(SUPPLIED MATERIAL begins)

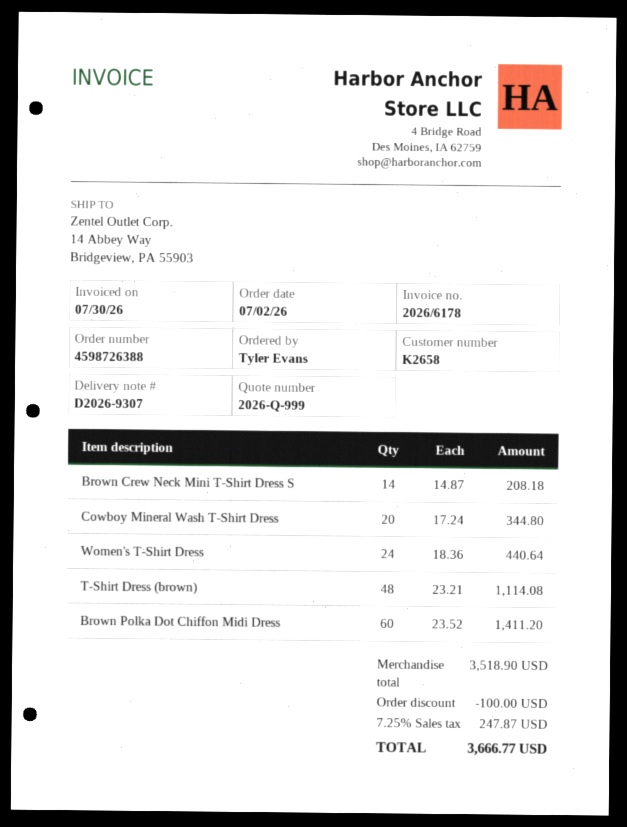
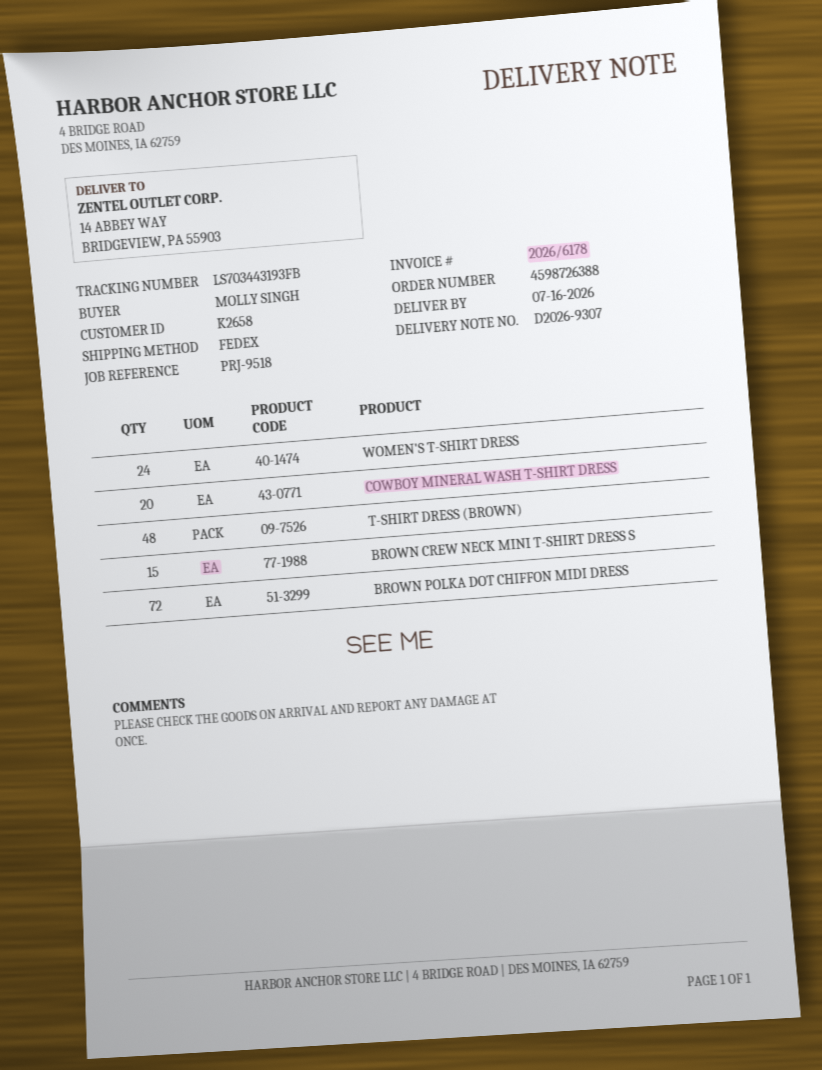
ordered by: Tyler Evans -> MOLLY SINGH
Brown Crew Neck Mini T-Shirt Dress S: 14 -> 15
Brown Polka Dot Chiffon Midi Dress: 60 -> 72

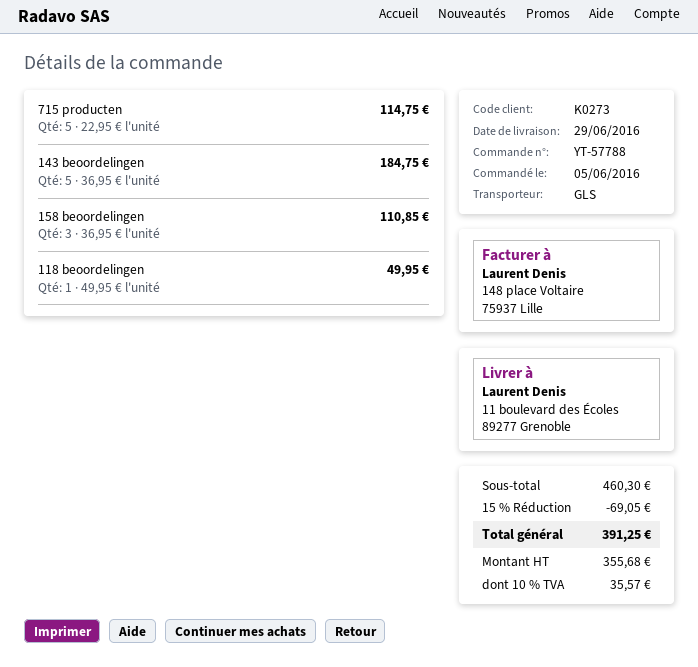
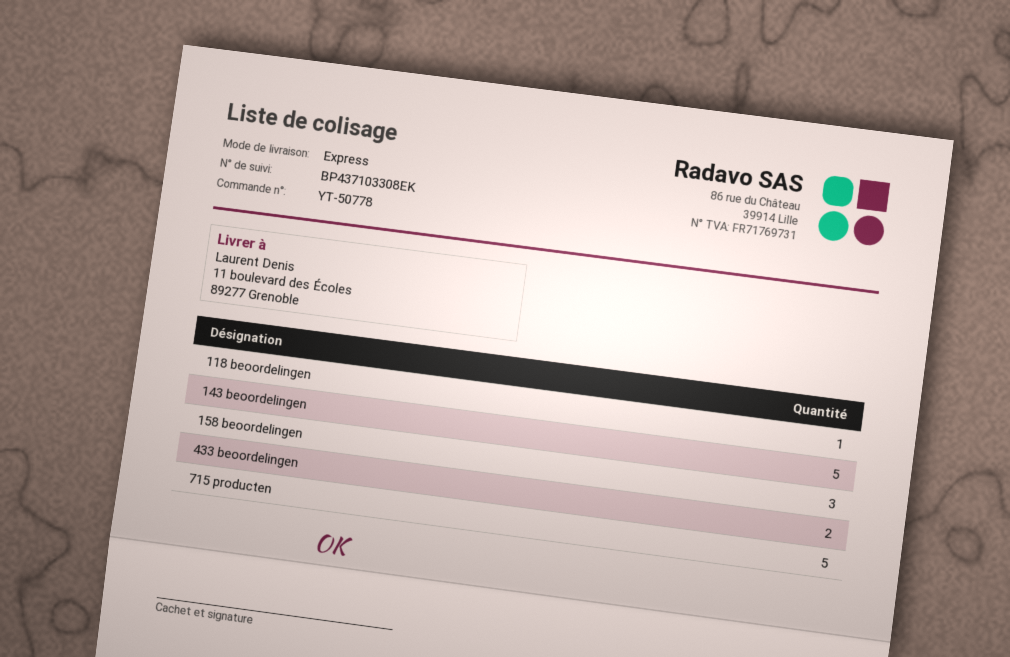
order number: YT-57788 -> YT-50778
shipping method: GLS -> express
433 beoordelingen: none -> 2

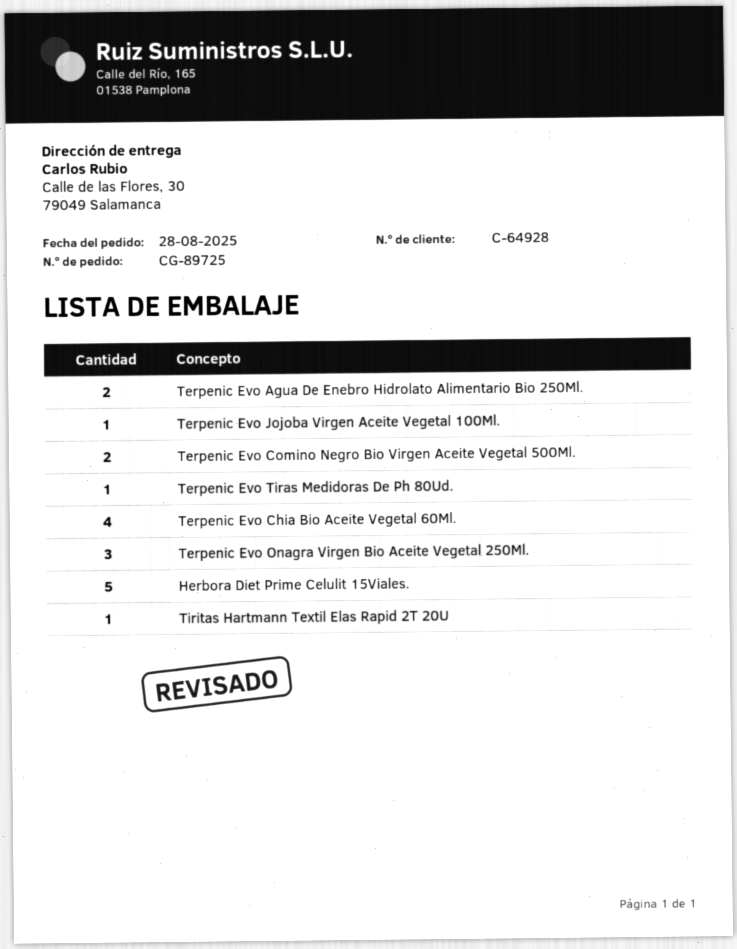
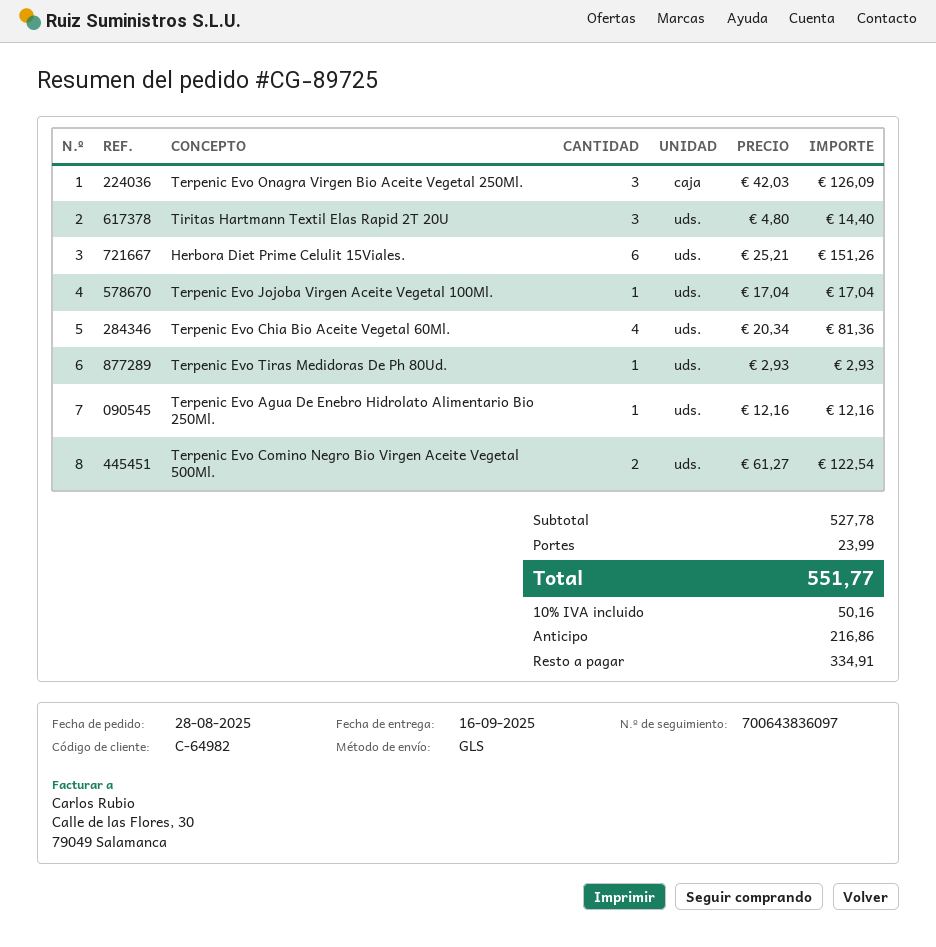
customer number: C-64928 -> C-64982
Terpenic Evo Agua De Enebro Hidrolato Alimentario Bio 250Ml.: 2 -> 1
Herbora Diet Prime Celulit 15Viales.: 5 -> 6
Tiritas Hartmann Textil Elas Rapid 2T 20U: 1 -> 3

(SUPPLIED MATERIAL ends)

WORK INSTRUCTIONS - The lines from the one that contains "433 beoordelingen: none -> 2" through the end of the data, repeated exactly and with no pictures, make up the whole answer.

SOLUTION TO THE EXERCISE -
433 beoordelingen: none -> 2

customer number: C-64928 -> C-64982
Terpenic Evo Agua De Enebro Hidrolato Alimentario Bio 250Ml.: 2 -> 1
Herbora Diet Prime Celulit 15Viales.: 5 -> 6
Tiritas Hartmann Textil Elas Rapid 2T 20U: 1 -> 3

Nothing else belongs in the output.